Reproduce, exactly and in full, only the lines below from the one containing "Tomb Raider I–III" through the one containing "total: 315.55 -> 266.20".

==== Working data ====

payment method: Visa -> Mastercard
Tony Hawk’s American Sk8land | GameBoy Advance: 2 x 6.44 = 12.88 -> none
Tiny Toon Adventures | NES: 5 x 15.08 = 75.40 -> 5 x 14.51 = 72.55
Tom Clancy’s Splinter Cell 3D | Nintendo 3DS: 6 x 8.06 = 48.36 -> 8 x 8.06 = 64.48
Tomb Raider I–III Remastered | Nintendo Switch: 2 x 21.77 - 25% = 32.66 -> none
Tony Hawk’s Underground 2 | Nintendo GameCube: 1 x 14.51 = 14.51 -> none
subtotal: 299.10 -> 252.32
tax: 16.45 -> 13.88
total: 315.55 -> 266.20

====
==== Working data ====

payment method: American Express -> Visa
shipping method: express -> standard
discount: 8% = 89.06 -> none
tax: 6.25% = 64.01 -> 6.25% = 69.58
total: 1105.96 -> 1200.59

====
==== Working data ====

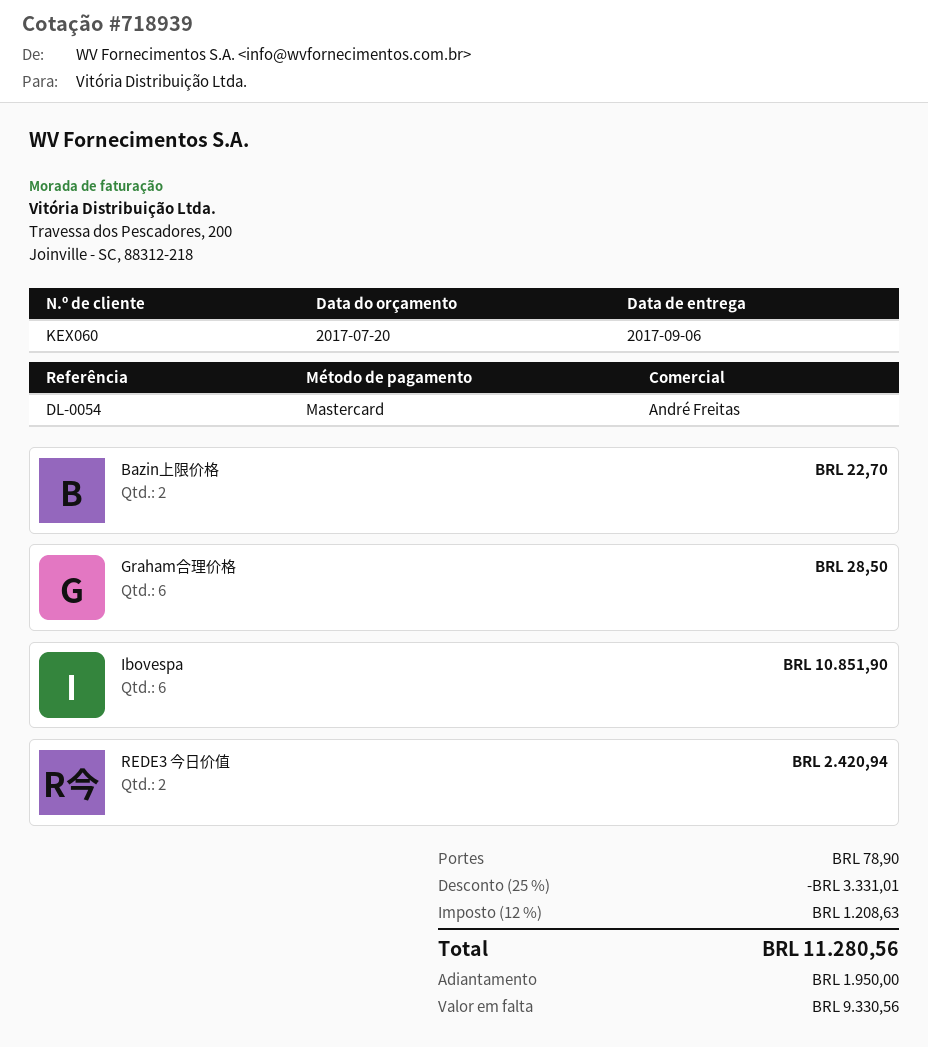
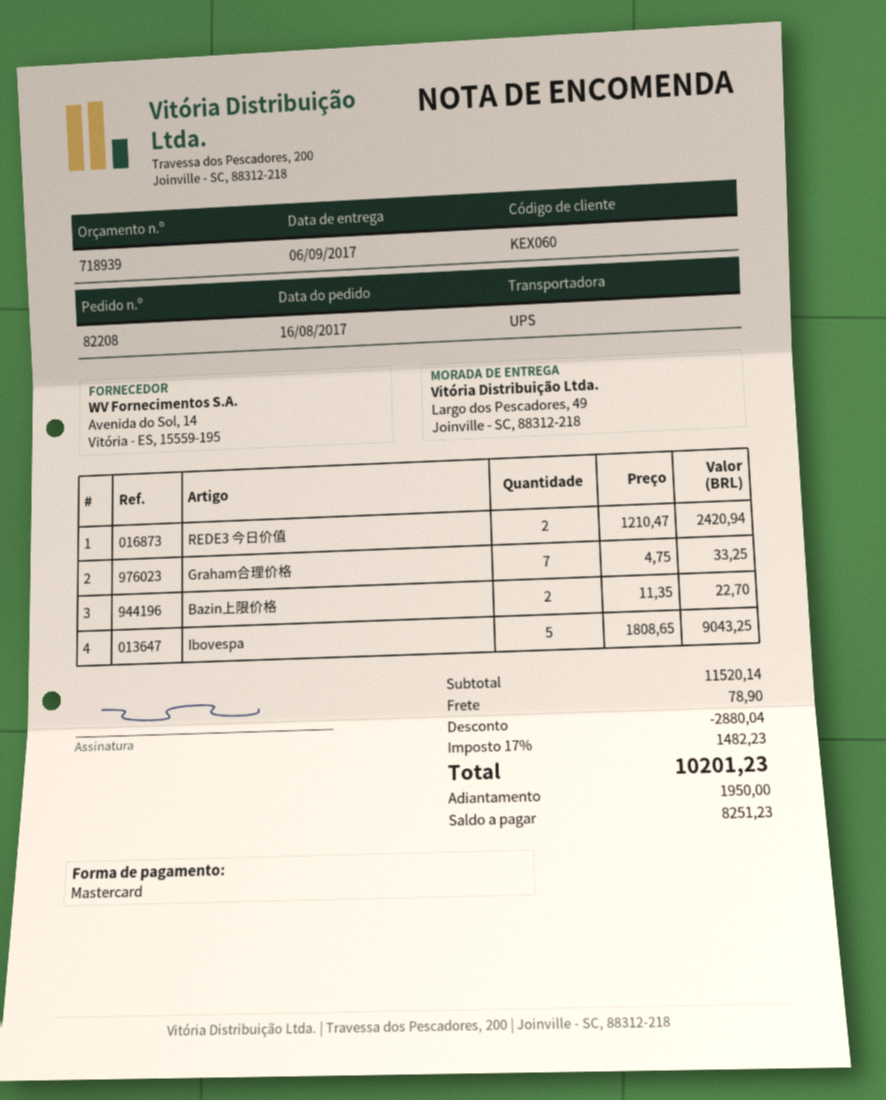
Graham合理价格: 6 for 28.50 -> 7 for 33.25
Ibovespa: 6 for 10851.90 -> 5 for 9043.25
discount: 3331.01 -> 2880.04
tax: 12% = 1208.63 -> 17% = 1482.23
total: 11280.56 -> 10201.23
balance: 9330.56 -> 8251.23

====

> _Response for this exercise_
Tomb Raider I–III Remastered | Nintendo Switch: 2 x 21.77 - 25% = 32.66 -> none
Tony Hawk’s Underground 2 | Nintendo GameCube: 1 x 14.51 = 14.51 -> none
subtotal: 299.10 -> 252.32
tax: 16.45 -> 13.88
total: 315.55 -> 266.20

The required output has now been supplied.